Roger Hawkins, born on October 15th, 1945 in Mishawaka, Indiana, is the drummer who played on a great many of the songs that I (and many other drummers of my ilk) love to play live. When someone in the band I’m playing with at a gig calls out: “Respect”, “Chain Of Fools”, “I’ll Take You There“, “Mustang Sally”, “Think”, “Giving It Up For Your Love”, “Old Time Rock And Roll”, or (better still) “When A Man Loves A Woman” I’m ecstatic – and I wouldn’t dream of playing the song any differently to the way Roger played it. Why would I? He’d already interpreted it exactly as it should be. If I listed everybody he’s recorded for since 1969 it would fill several pages but suffice it to say he made 50 albums a year and only seems to have played with well-known, top-class artists of the calibre of Percy Sledge, Aretha Franklin, Rod Stewart, Wilson Pickett, Paul Simon and Bob Dylan.

He got his first pair of sticks in 1959 and began playing when he was 11 years old on tubs and canisters he found around the house. At the time he was having piano lessons he had just one drum lesson to teach him ‘doubles’ before abandoning the piano and getting started on teaching himself to drum.

Roger began his formal drumming career playing at dances and clubs in Alabama and Tennessee with ‘Dan Penn and The Pallbearers’ so considering his ultimate achievements it’s interesting that he didn’t actually come from any of the recognised music capitals of America.

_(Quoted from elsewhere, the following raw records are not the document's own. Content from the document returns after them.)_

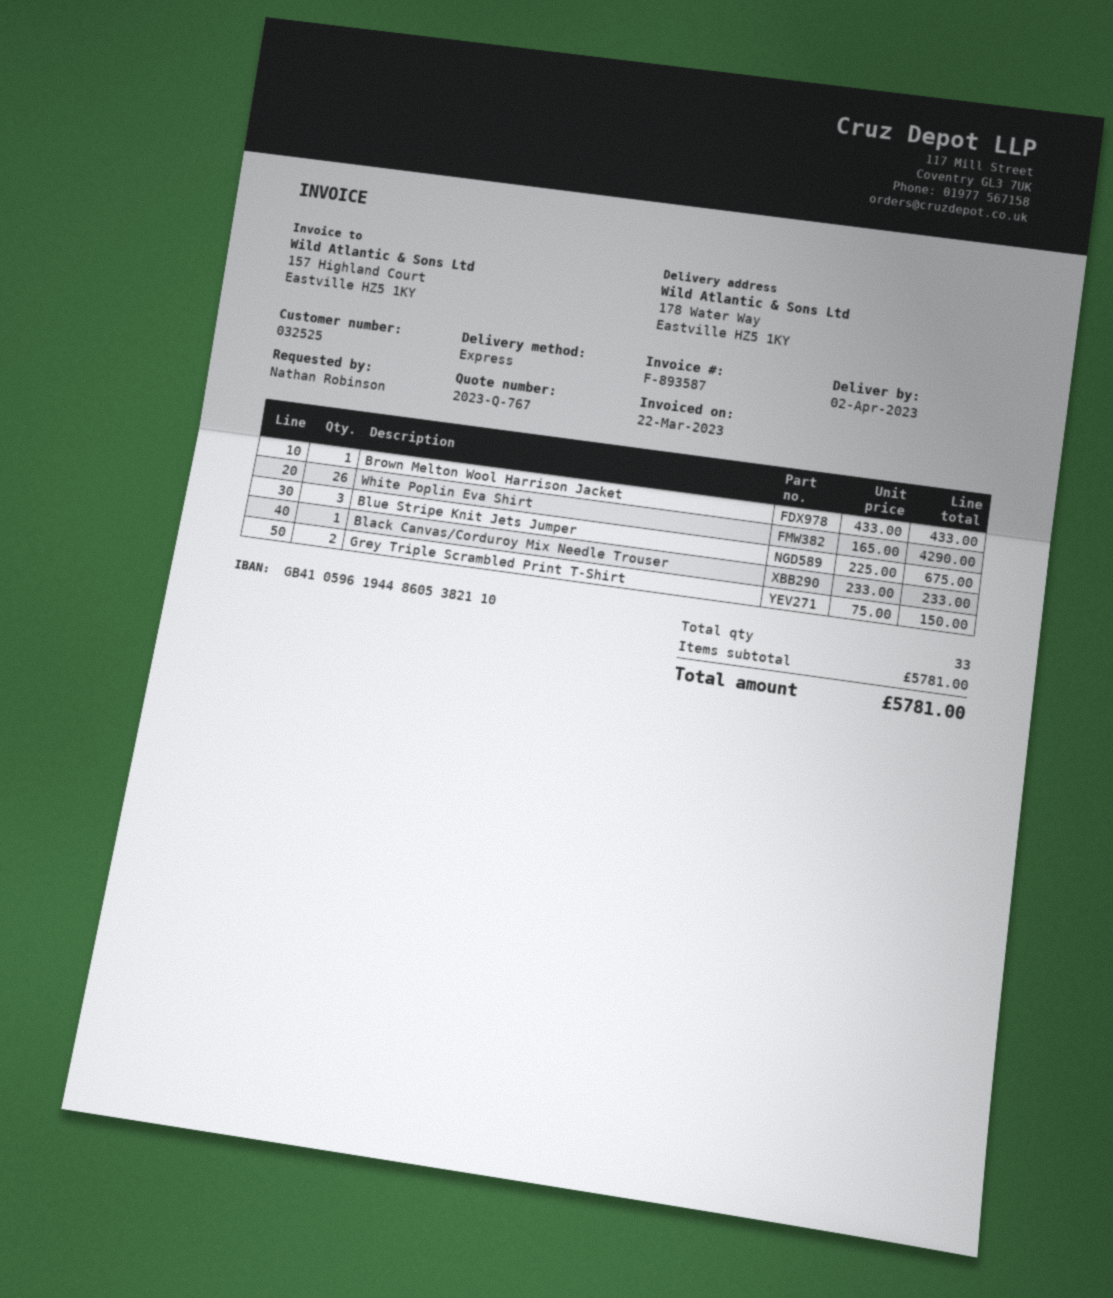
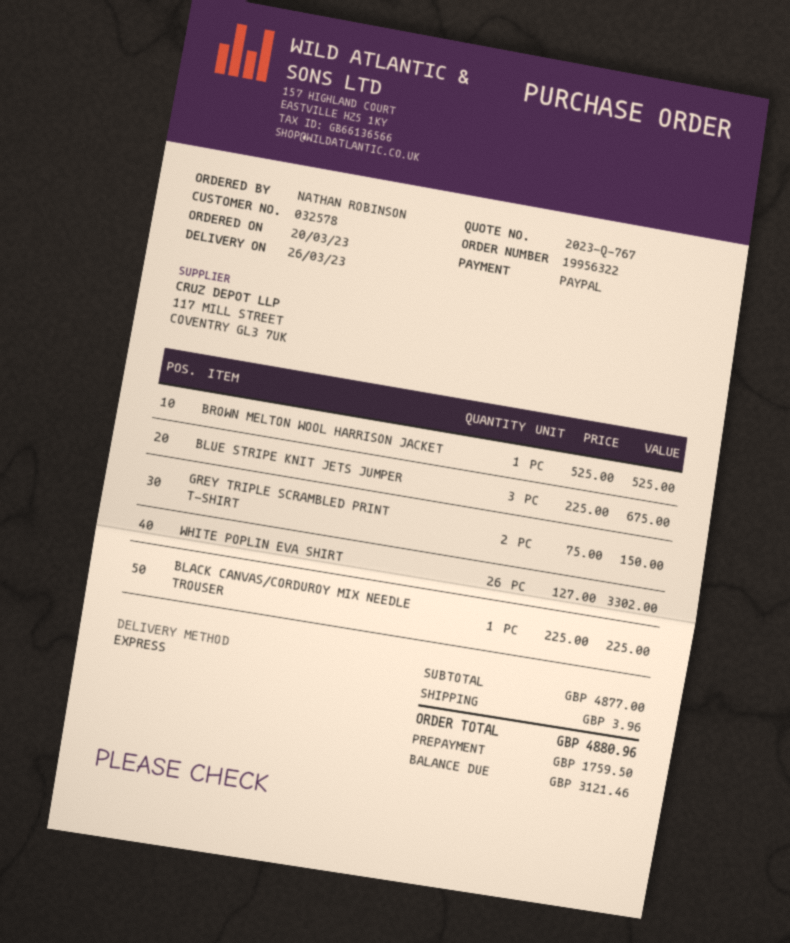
delivery date: 2023-04-02 -> 2023-03-26
customer number: 032525 -> 032578
Brown Melton Wool Harrison Jacket: 1 x 433.00 = 433.00 -> 1 x 525.00 = 525.00
White Poplin Eva Shirt: 26 x 165.00 = 4290.00 -> 26 x 127.00 = 3302.00
Black Canvas/Corduroy Mix Needle Trouser: 1 x 233.00 = 233.00 -> 1 x 225.00 = 225.00
subtotal: 5781.00 -> 4877.00
shipping: none -> 3.96
total: 5781.00 -> 4880.96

He wasn’t from Chicago, Detroit, New York, Austin or Los Angeles – and he wasn’t then forced to move to one of those places to make it in the music business. Muscle Shoals is where he made his name and if it’s near anywhere you’d recognise as being musical, by American standards it’s only 120 miles from Nashville – so near enough. That said Roger certainly doesn’t play traditional country music – if his needs a name, ‘Swamp Music’ is what it has been called. Denny Cordell used ‘The Muscle Shoals Rhythm Section’ and nick-named them ‘The Swampers’. Actually it wasn’t a recognisable band at all, (at last not one which got together to practice regularly) it was simply a collection of studio musicians who happened to live in the vicinity of 3614, Jackson Highway in Sheffield, Alabama.

Fame was the name of the original studios in the sixties where Roger Hawkins began in the house band with David Hood on bass, Barry Beckett on keyboards and Jimmy Johnson on guitar. The name besides being portentous was an acronym for ‘Florence Alabama Music Enterprises’. But in 1969 the drummer founded his own ‘Muscle Shoals Sound Studio’ with Jimmy Johnson and the rest is of course history.

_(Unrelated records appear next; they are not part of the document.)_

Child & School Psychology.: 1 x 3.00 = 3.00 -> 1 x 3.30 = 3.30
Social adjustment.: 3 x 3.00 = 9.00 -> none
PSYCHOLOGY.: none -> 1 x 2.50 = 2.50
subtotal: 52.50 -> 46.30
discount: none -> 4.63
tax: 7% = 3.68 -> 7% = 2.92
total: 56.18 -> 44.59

Besides being the birthplace of WC Handy and Sam Phillips, Muscle Shoals initially had a few things which should have worked against it as a world-class music centre: you couldn’t fly there directly from LA, NY or Chicago and especially not from London – and it was ‘dry’! But on the plus side it had the music, and if you needed them it had Roger Hawkins and the other Swampers. The Stones went there to record ‘Sticky Fingers’, Clapton for ‘Money and Cigarettes” and as I said Wilson Pickett recorded there too.

Incidentally, I heard a fabulous story on BBC Radio 2 about Wilson Pickett. Unsurprisingly he wasn’t too happy about his songs and arrangements being appropriated by the British Invasion guys but when he was making an album in Roger’s studio Duane Allman suggested he had a dynamite arrangement of “Hey Jude” and why didn’t they try it? Pickett wasn’t interested because he felt he’d been ripped-off by the Brits but eventually they discovered he needed another track so he begrudgingly gave in. His version of the Beatles song was nominated for a Grammy and once it was a huge success all over the world Duane Allman and Wilson Pickett happened to be sitting together when the record was played and Duane noticed something. He asked what exactly he was singing and Wilson said, the Beatle’s lyrics of course – “Hey Jew”!

I suggest you have a listen to the song not just for that vocal aberration but also for Roger Hawkins sublime drumming. I could be doing him a serious disfavour but it’s meant as a compliment, but I think he was finding his way around the song to see what fitted (as you did in those days of working things out in the studio), and playing ‘fours’ on the snare only in the second verse and off-beats thereafter. This leads me to believe it may well be a first take which everybody liked and decided to keep!

I have never met Roger Hawkins to ask him the question but to me his fills sound like he’s leading with his left hand – just like Ringo. This of course makes a difference to the accents and nuances of the fill. His playing seems to be effortless but not particularly heavy yet with a rock-solid offbeat and his fills are sublime and frequently in unexpected places. His ‘reggae’ cross-stick on “I’ll Take You There” is authentic and reminiscent of Bernard Purdie.

He’s played on at least 500 albums, 75 of which have gone either gold or platinum which, if you’ll pardon the pun, is a pretty good record.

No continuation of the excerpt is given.